*** Opening Data for this exercise ***

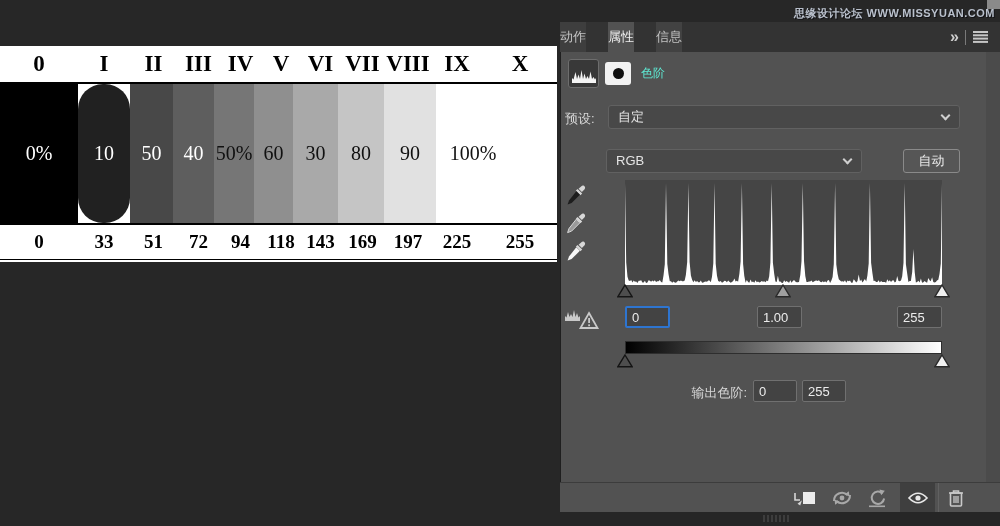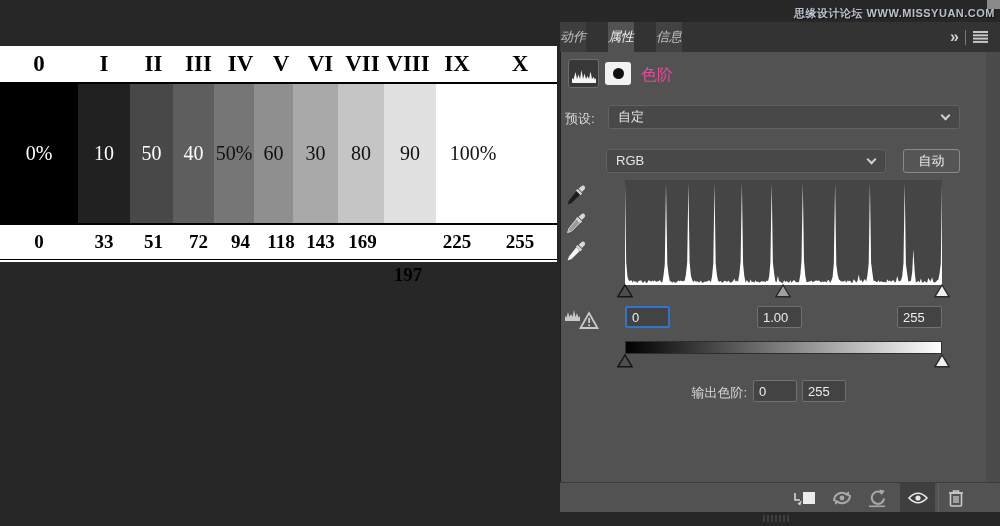--- a/index.html
+++ b/index.html
@@ -15,33 +15,33 @@
   .chart-steps .cell { font-size:20px; display:flex; align-items:center; justify-content:center; }
   .chart-foot { height:37px; background:#fff; border-top:2px solid #000; border-bottom:1px solid #000; }
   .chart-foot .cell { color:#000; font-weight:bold; font-size:19px; line-height:34px; text-align:center; }
 
   
   .panel { position:absolute; left:560px; top:0; width:440px; height:526px; }
   .panel-body { position:absolute; left:0; top:22px; width:440px; height:490px; background:#525252; border-left:1px solid #1f1f1f; }
   .side-rail { position:absolute; left:426px; top:30px; width:14px; height:452px; background:#4b4b4b; }
 
   .tab-bar { position:absolute; left:0; top:22px; width:440px; height:30px; background:#333333; }
-  .tab { position:absolute; top:0; height:30px; width:26px; text-align:center; line-height:30px; font-size:13px; color:#c2c2c2; cursor:default;font-style:italic; }
+  .tab { position:absolute; top:0; height:30px; width:26px; text-align:center; line-height:30px; font-size:13px; color:#c2c2c2; cursor:default; }
   .tab.active { background:#525252; color:#f0f0f0; }
   .tab-0 { left:0; background:#3e3e3e; }
   .tab-1 { left:48px; }
   .tab-2 { left:96px; background:#424242; }
   .panel-menu { position:absolute; top:22px; right:12px; height:30px; display:flex; align-items:center; gap:7px; }
   .expand-glyph { color:#cfcfcf; font-size:16px; font-weight:bold; letter-spacing:-1px; }
   .menu-divider { width:1px; height:15px; background:#7a7a7a; }
 
   .adj-icon-box { position:absolute; left:8px; top:59px; width:31px; height:29px; background:#383838; border:1px solid #6d6d6d; border-radius:3px; display:flex; align-items:flex-end; justify-content:center; padding-bottom:4px; }
   .mask-icon { position:absolute; left:45px; top:62px; width:26px; height:23px; background:#f2f2f2; border-radius:3px; display:flex; align-items:center; justify-content:center; }
   .mask-icon .dot { width:11px; height:11px; border-radius:50%; background:#101010; }
-  .adj-title { position:absolute; left:81px; top:65px; font-size:16px; color:#ec4899; }
+  .adj-title { position:absolute; left:81px; top:65px; font-size:12px; color:#5eead4; }
 
   .row-label { position:absolute; font-size:13px; color:#d6d6d6; }
   .select { position:absolute; height:24px; background:#484848; border:1px solid #616161; border-radius:3px; color:#e4e4e4; font-size:13px; line-height:22px; padding-left:9px; }
   .chev { position:absolute; width:7px; height:7px; border-right:2px solid #cfcfcf; border-bottom:2px solid #cfcfcf; transform:rotate(45deg); }
   .btn-auto { position:absolute; left:343px; top:149px; width:57px; height:24px; background:#565656; border:1px solid #8a8a8a; border-radius:3px; color:#ebebeb; font-size:13px; text-align:center; line-height:22px; }
 
   .dropper { position:absolute; left:6px; width:24px; height:24px; }
   .histo-wrap { position:absolute; left:65px; top:180px; width:317px; height:105px; background:#454545; }
   .slider-row { position:absolute; left:65px; top:284px; width:317px; height:15px; }
   .tri { position:absolute; top:0; }
@@ -80,40 +80,40 @@
       <div class="cell" style="width: 41px;">IV</div>
       <div class="cell" style="width: 40px;">V</div>
       <div class="cell" style="width: 39px;">VI</div>
       <div class="cell" style="width: 45px;">VII</div>
       <div class="cell" style="width: 46px;">VIII</div>
       <div class="cell" style="width: 52px;">IX</div>
       <div class="cell" style="width: 74px;">X</div>
     </div>
   <div class="chart-row chart-steps">
       <div class="cell" style="width: 78px; background: rgb(0, 0, 0); color: rgb(255, 255, 255);">0%</div>
-      <div class="cell" style="width: 52px; background: rgb(33, 33, 33); color: rgb(255, 255, 255);">10</div>
+      <div class="cell" style="width: 52px; background: rgb(33, 33, 33); color: rgb(255, 255, 255); border-radius: 25px;">10</div>
       <div class="cell" style="width: 43px; background: rgb(72, 72, 72); color: rgb(255, 255, 255);">50</div>
       <div class="cell" style="width: 41px; background: rgb(94, 94, 94); color: rgb(255, 255, 255);">40</div>
       <div class="cell" style="width: 40px; background: rgb(118, 118, 118); color: rgb(17, 17, 17);">50%</div>
       <div class="cell" style="width: 39px; background: rgb(143, 143, 143); color: rgb(17, 17, 17);">60</div>
       <div class="cell" style="width: 45px; background: rgb(169, 169, 169); color: rgb(17, 17, 17);">30</div>
       <div class="cell" style="width: 46px; background: rgb(197, 197, 197); color: rgb(17, 17, 17);">80</div>
       <div class="cell" style="width: 52px; background: rgb(225, 225, 225); color: rgb(17, 17, 17);">90</div>
       <div class="cell" style="width: 74px; background: rgb(255, 255, 255); color: rgb(17, 17, 17);">100%</div>
     </div>
   <div class="chart-row chart-foot">
       <div class="cell" style="width: 78px;">0</div>
       <div class="cell" style="width: 52px;">33</div>
       <div class="cell" style="width: 47px;">51</div>
       <div class="cell" style="width: 43px;">72</div>
       <div class="cell" style="width: 41px;">94</div>
       <div class="cell" style="width: 40px;">118</div>
       <div class="cell" style="width: 39px;">143</div>
       <div class="cell" style="width: 45px;">169</div>
-      <div class="cell" style="width: 46px; margin-top: 33px;">197</div>
+      <div class="cell" style="width: 46px;">197</div>
       <div class="cell" style="width: 52px;">225</div>
       <div class="cell" style="width: 74px;">255</div>
     </div>
 </div>
 
 <div class="watermark">思缘设计论坛 WWW.MISSYUAN.COM</div>
 <div class="corner-notch"></div>
 
 <div class="panel">
   <div class="panel-body"></div>
@@ -146,21 +146,21 @@
       <span class="dot"></span>
     </div>
   <div class="adj-title">色阶</div>
 
   <div class="row-label" style="left:5px; top:110px;">预设:</div>
   <div class="select" style="left:48px; top:105px; width:352px;">
     <span>自定</span>
     <span class="chev" style="right:10px; top:6px; position:absolute;"></span>
   </div>
 
-  <div class="select" style="left:46px; top:149px; width:280px;">
+  <div class="select" style="left:46px; top:149px; width:256px;">
     <span>RGB</span>
     <span class="chev" style="right:10px; top:6px; position:absolute;"></span>
   </div>
   <div class="btn-auto">自动</div>
 
   <div class="dropper" style="top:184px;">
     <svg width="24" height="24" viewBox="0 0 24 24">
         <path fill="#d8d8d8" d="M15.4 2.2c1.9-1.9 5 .9 3.2 3.1l-2.7 2.8-3.3-3.3z"></path>
         <path fill="#d8d8d8" d="M11.6 4.9l4.6 4.6-1.7 1.7-4.6-4.6z"></path>
         <path fill="#1d1d1d" d="M10.3 7.2l3.6 3.6-8.3 8.3-4 1.5 1.4-4.1z"></path>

*** Closing Data for this exercise ***

### [Problem details]
For this task, write out exactly the lines of the entries above, starting at the line with "-146,21 +146,21 @@" and ending at the line with "<span>RGB</span>", both included, and no others.

### [The answer]
@@ -146,21 +146,21 @@
       <span class="dot"></span>
     </div>
   <div class="adj-title">色阶</div>
 
   <div class="row-label" style="left:5px; top:110px;">预设:</div>
   <div class="select" style="left:48px; top:105px; width:352px;">
     <span>自定</span>
     <span class="chev" style="right:10px; top:6px; position:absolute;"></span>
   </div>
 
-  <div class="select" style="left:46px; top:149px; width:280px;">
+  <div class="select" style="left:46px; top:149px; width:256px;">
     <span>RGB</span>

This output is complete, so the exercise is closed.